The four-movie anthology The Love Club follows four women each with her own movie, as they encounter the travails and triumphs of love ten years after vowing to see one another through romantic emergencies. Nicole (Brittany Bristow), Sydney (Lily Gao), Lauren (Chantel Riley), and Tara (Camille Stopps) met at a college New Year’s Eve party, each nursing her own romance wounds when they come up with the idea. And boy, will they need each other. Each film focuses on whatever love hardship the lead experiences whether it’s an unhappy time in a marriage, a refusal of love, unrequited love, or putting intense pressure on herself in order to win someone’s love. Who wouldn’t want pals like that who immediately jump on planes and come to support a girl in a jam? It’s fun, light, sunny, and a winter antidote. Don’t expect readings from Emmanuel Kant, but settle in for harmless eye candy fun. Each movie stands alone and the four binge well. Starts tonight on W Network and STACKTV, and on-demand on STACKTV.
Netflix‘ docuseries Gunther’s Millions exposes a problem I didn’t know the world had – a multi-millionaire dog and his shady staff. There is a bloodline of German Shepherds named Gunther, after the son of the late German mucky muck Countess Carlotta Von Liebenstein. Young Gunther died young by suicide so it is her tribute to him. The Countess bequeathed her fortune to the initial dog Gunther and provided that there will be a steady stream of Gunther dogs till the $400M trust runs out. They live in villas, mansions and magnificence in multiple countries. So the schtick is that he/they are the world’s richest dog/dogs, but what do they care, nice steaks and caviar and boats, planes, and people who fawn over them… while a staff of 27 run Gunther’s world and the cash. We meet the lawyer, the spokesperson, the trustee, the PR folks, the fake bands, and stage acts put together (i.e.
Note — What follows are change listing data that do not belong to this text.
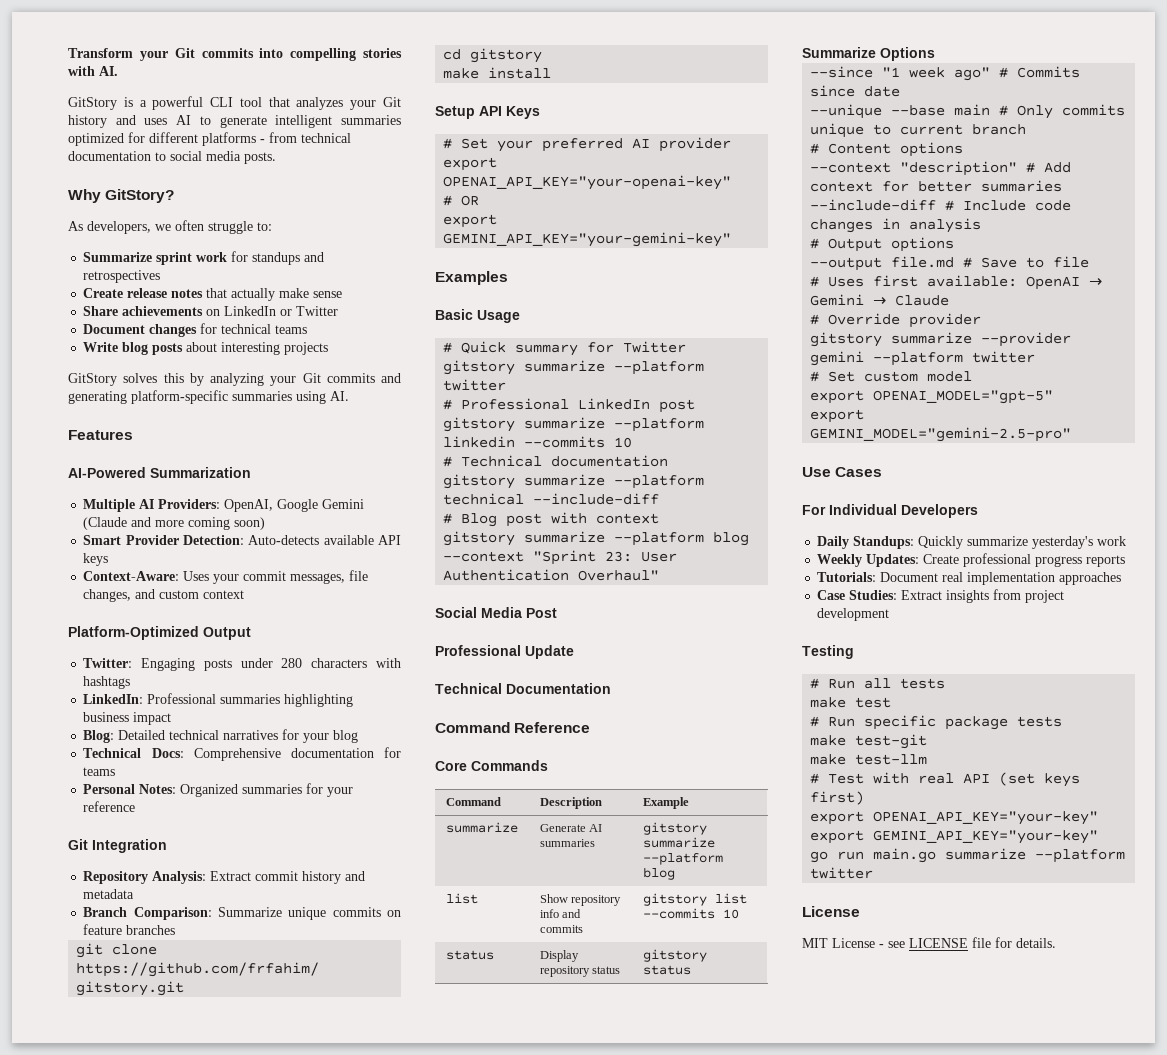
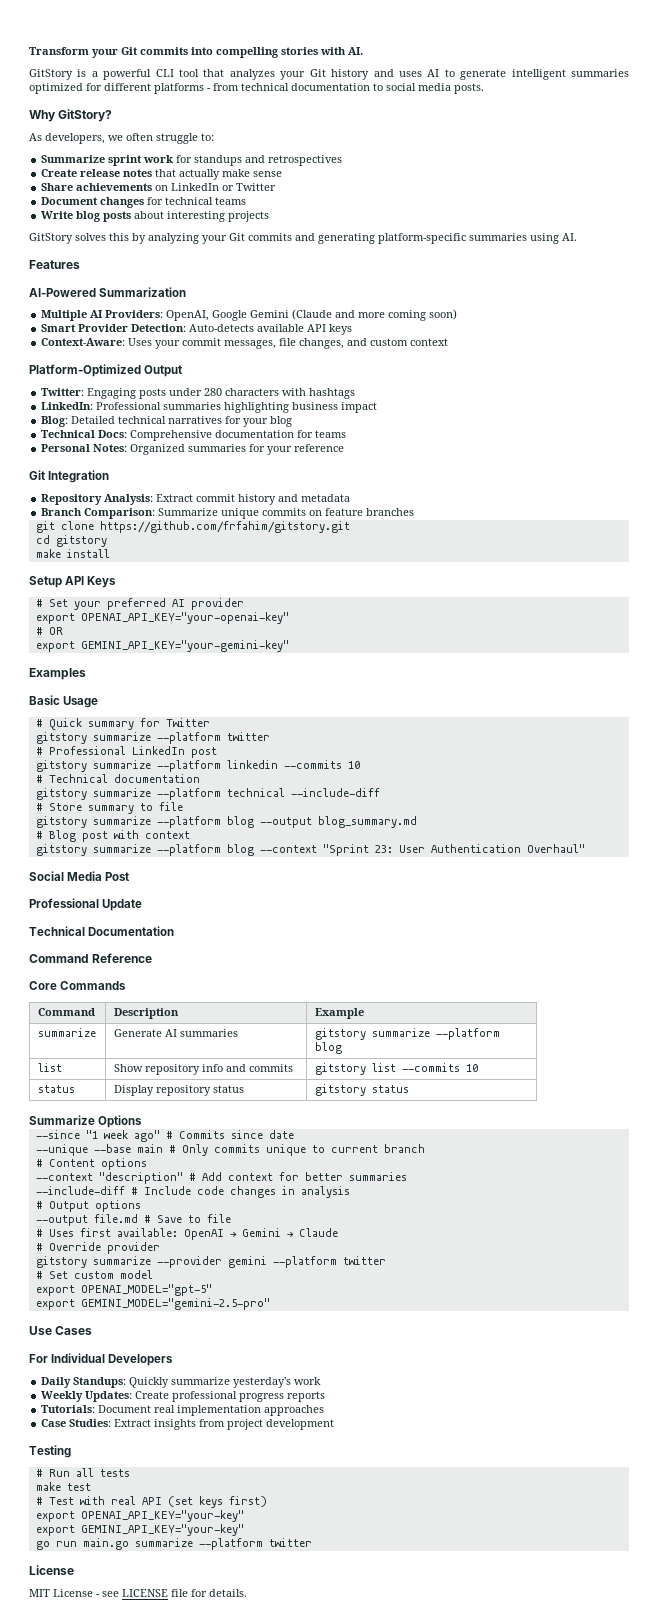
+ # Store summary to file
+ gitstory summarize --platform blog --output blog_summary.md
- # Run specific package tests
- make test-git
- make test-llm

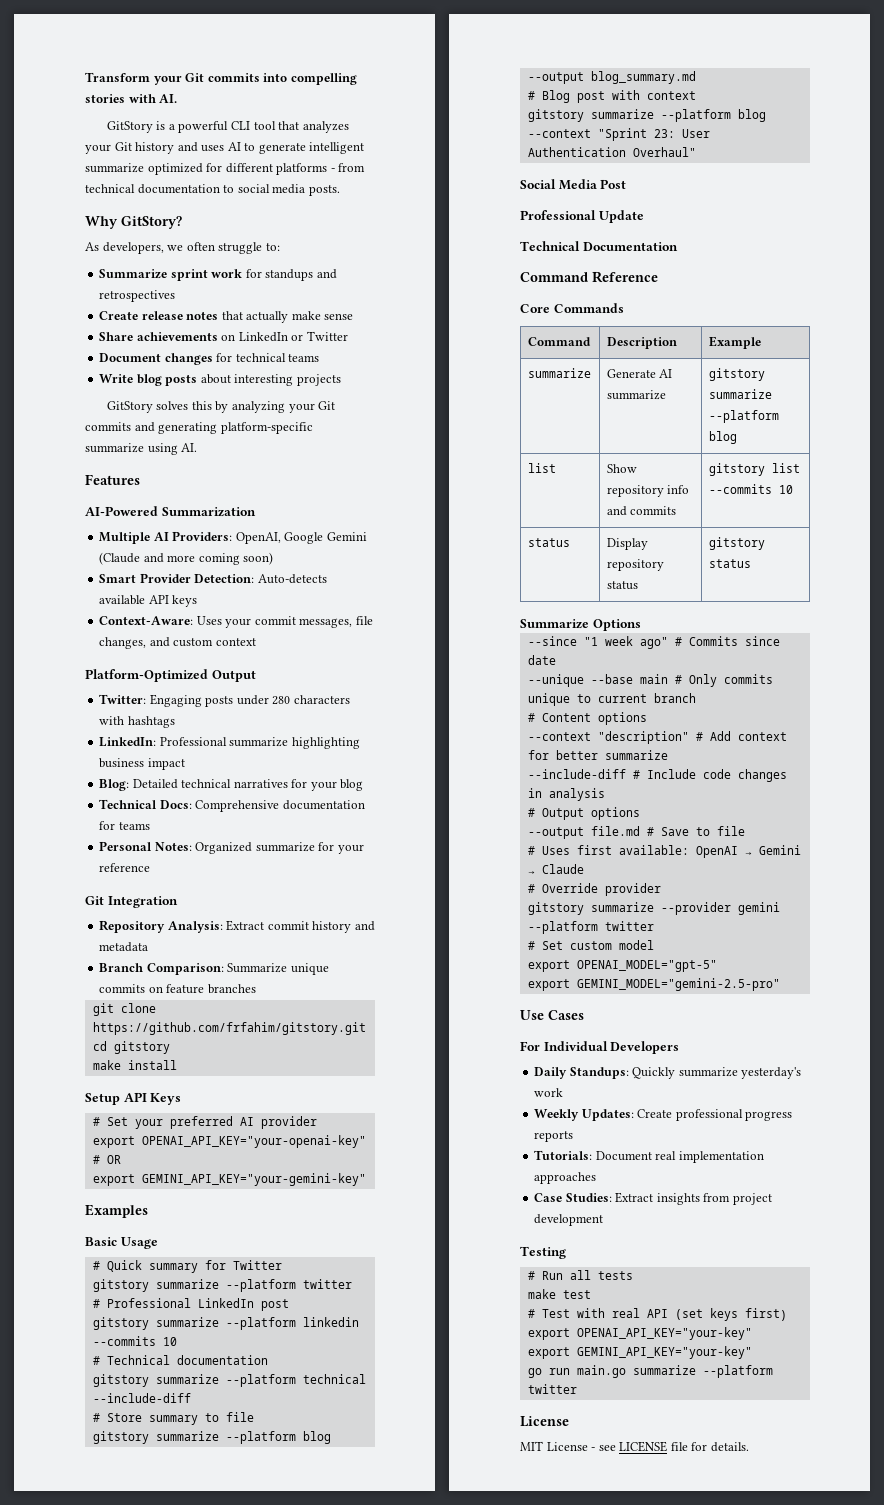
- GitStory is a powerful CLI tool that analyzes your Git history and uses AI to generate intelligent summaries optimized for different platforms - from technical documentation to social media posts.
+ GitStory is a powerful CLI tool that analyzes your Git history and uses AI to generate intelligent summarize optimized for different platforms - from technical documentation to social media posts.
- GitStory solves this by analyzing your Git commits and generating platform-specific summaries using AI.
+ GitStory solves this by analyzing your Git commits and generating platform-specific summarize using AI.
- LinkedIn: Professional summaries highlighting business impact
+ LinkedIn: Professional summarize highlighting business impact
- Personal Notes: Organized summaries for your reference
+ Personal Notes: Organized summarize for your reference
- summarize | Generate AI summaries | gitstory summarize --platform blog
+ summarize | Generate AI summarize | gitstory summarize --platform blog
- --context "description" # Add context for better summaries
+ --context "description" # Add context for better summarize

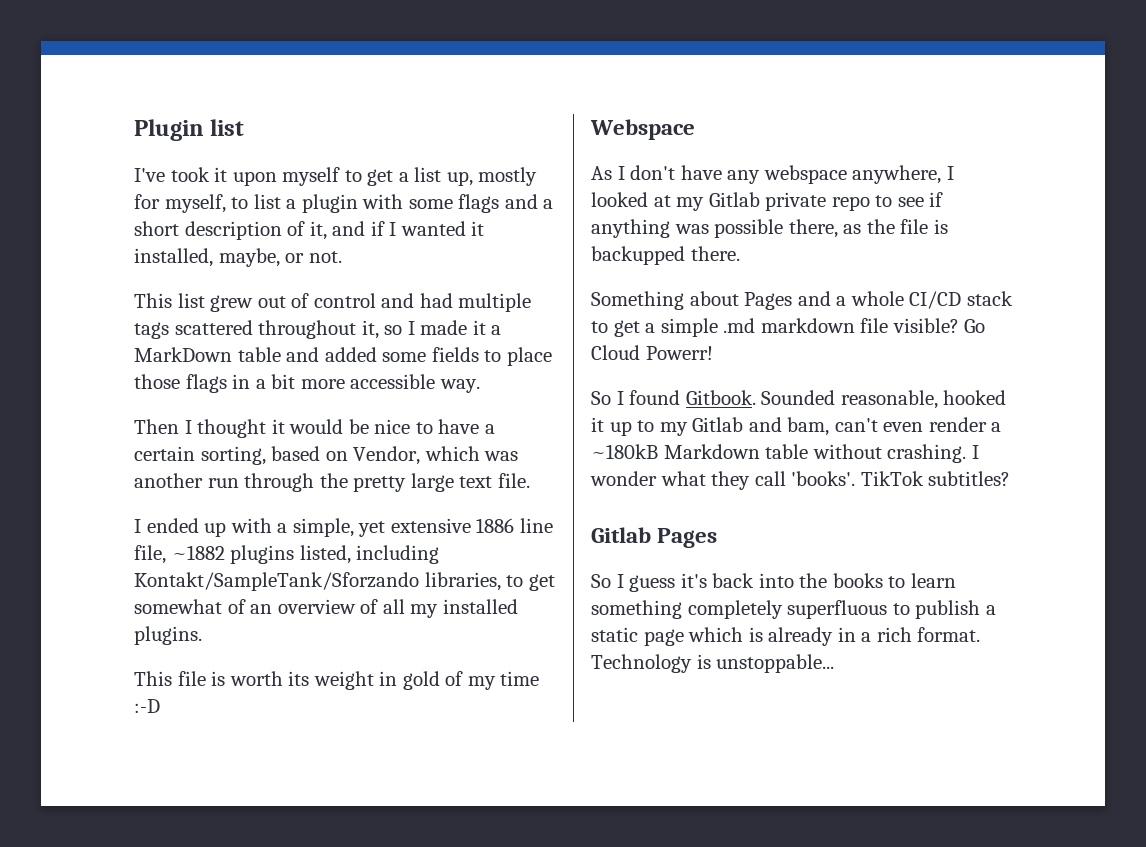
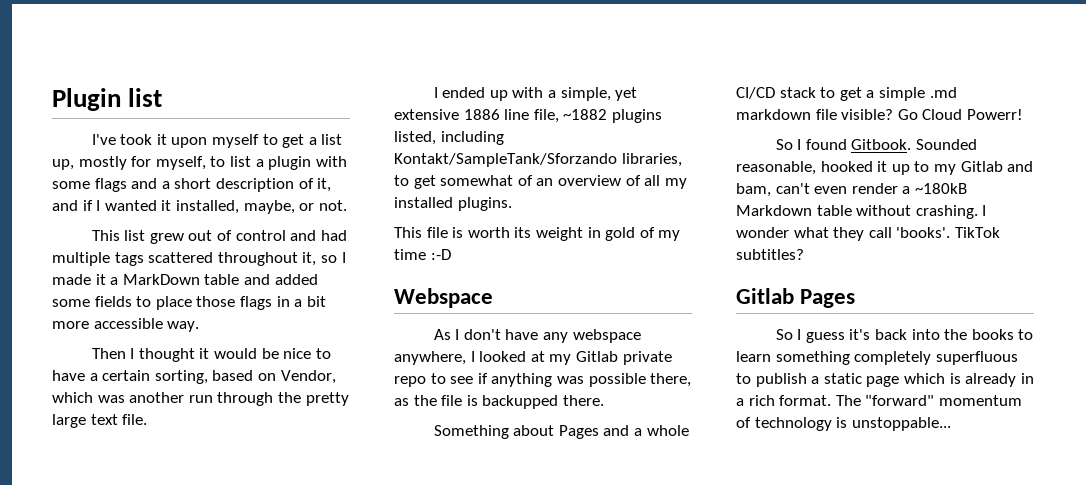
- Technology is unstoppable...
+ The "forward" momentum of technology is unstoppable...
The Burgundians) by Gunther’s staff. The casting requirements for the entertainment enterprise are that men and women be beautiful, and fit, and the women have “jaunty” rear ends and represent scientific and genetic perfection. Well, the Burguindians failed big time, and that led to a more sexualized experience, for sale, and rumours of a cult. Filmmakers Emilie Dumay and Aurelien Leturgie follow the dogs and the money around the world, capture revealing hot mic moments, and interviews, and are present when paying foreign hosts learn the dog they’re fawning over isn’t the Gunther – its a substitute. Well, the whole thing starts to stink. And the poor little rich dog isn’t any the wiser.